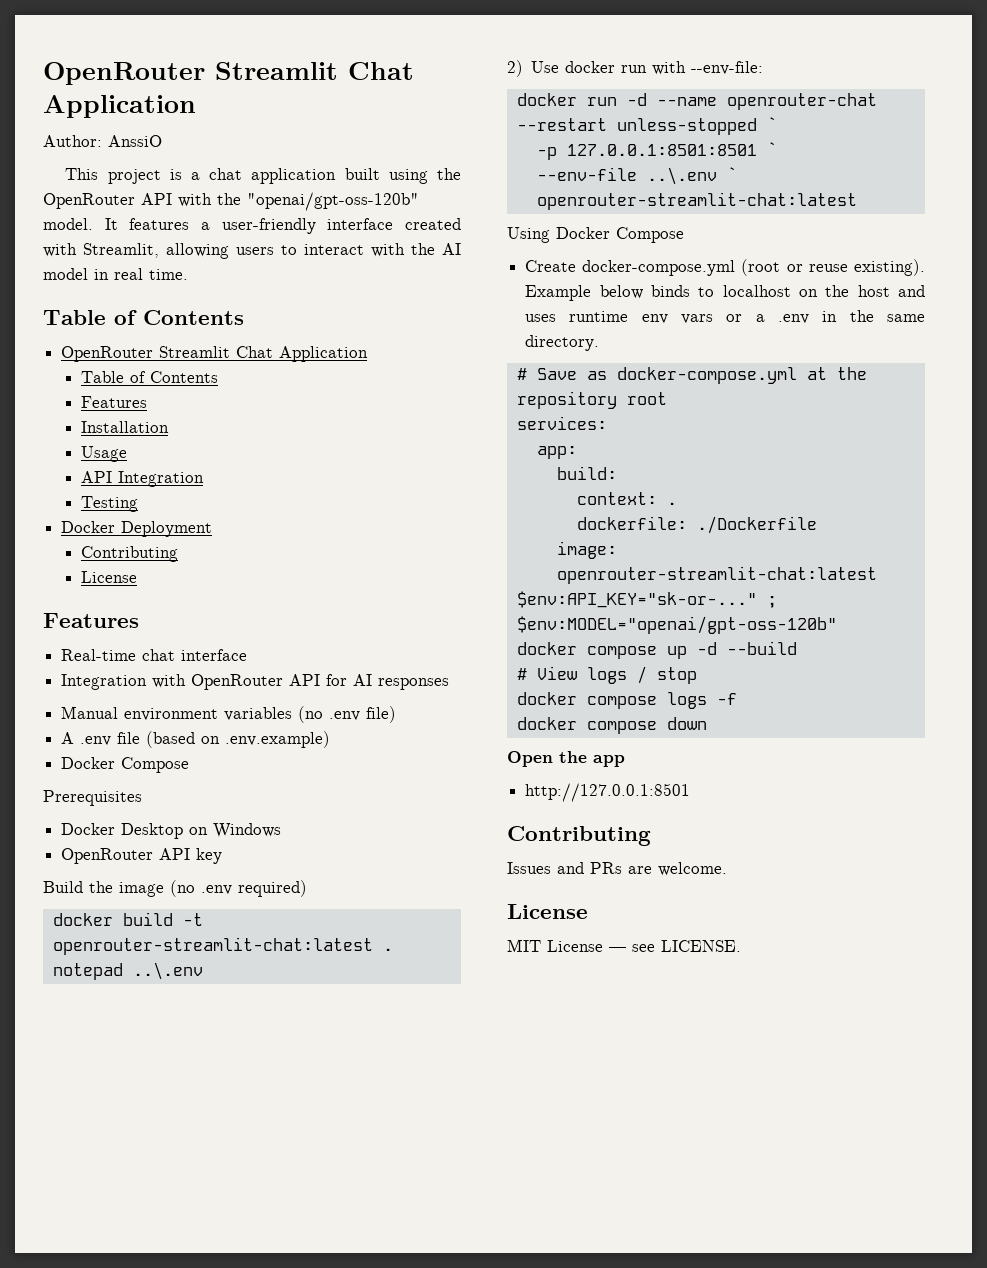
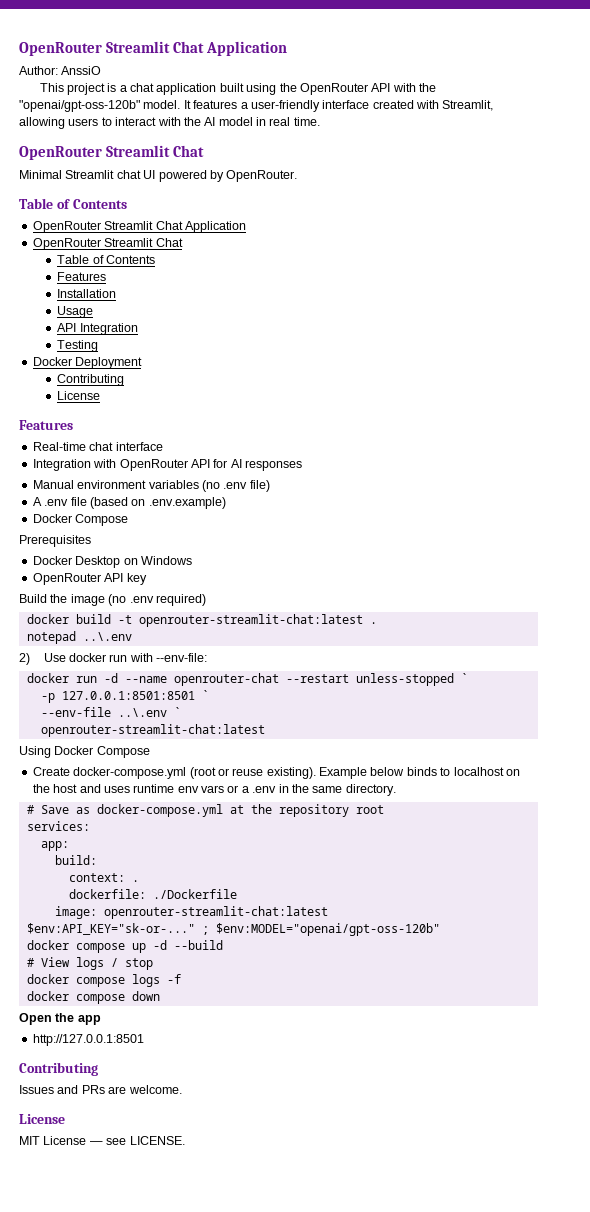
  It features a user-friendly interface created with Streamlit, allowing users to interact with the AI model in real time.
+ OpenRouter Streamlit Chat
+ Minimal Streamlit chat UI powered by OpenRouter.
  Table of Contents
  OpenRouter Streamlit Chat Application
+ OpenRouter Streamlit Chat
————
▶ _Instructions for the task_
Each record is to be restated word for word; no picture goes in.

▶ _Task output_
  It features a user-friendly interface created with Streamlit, allowing users to interact with the AI model in real time.
+ OpenRouter Streamlit Chat
+ Minimal Streamlit chat UI powered by OpenRouter.
  Table of Contents
  OpenRouter Streamlit Chat Application
+ OpenRouter Streamlit Chat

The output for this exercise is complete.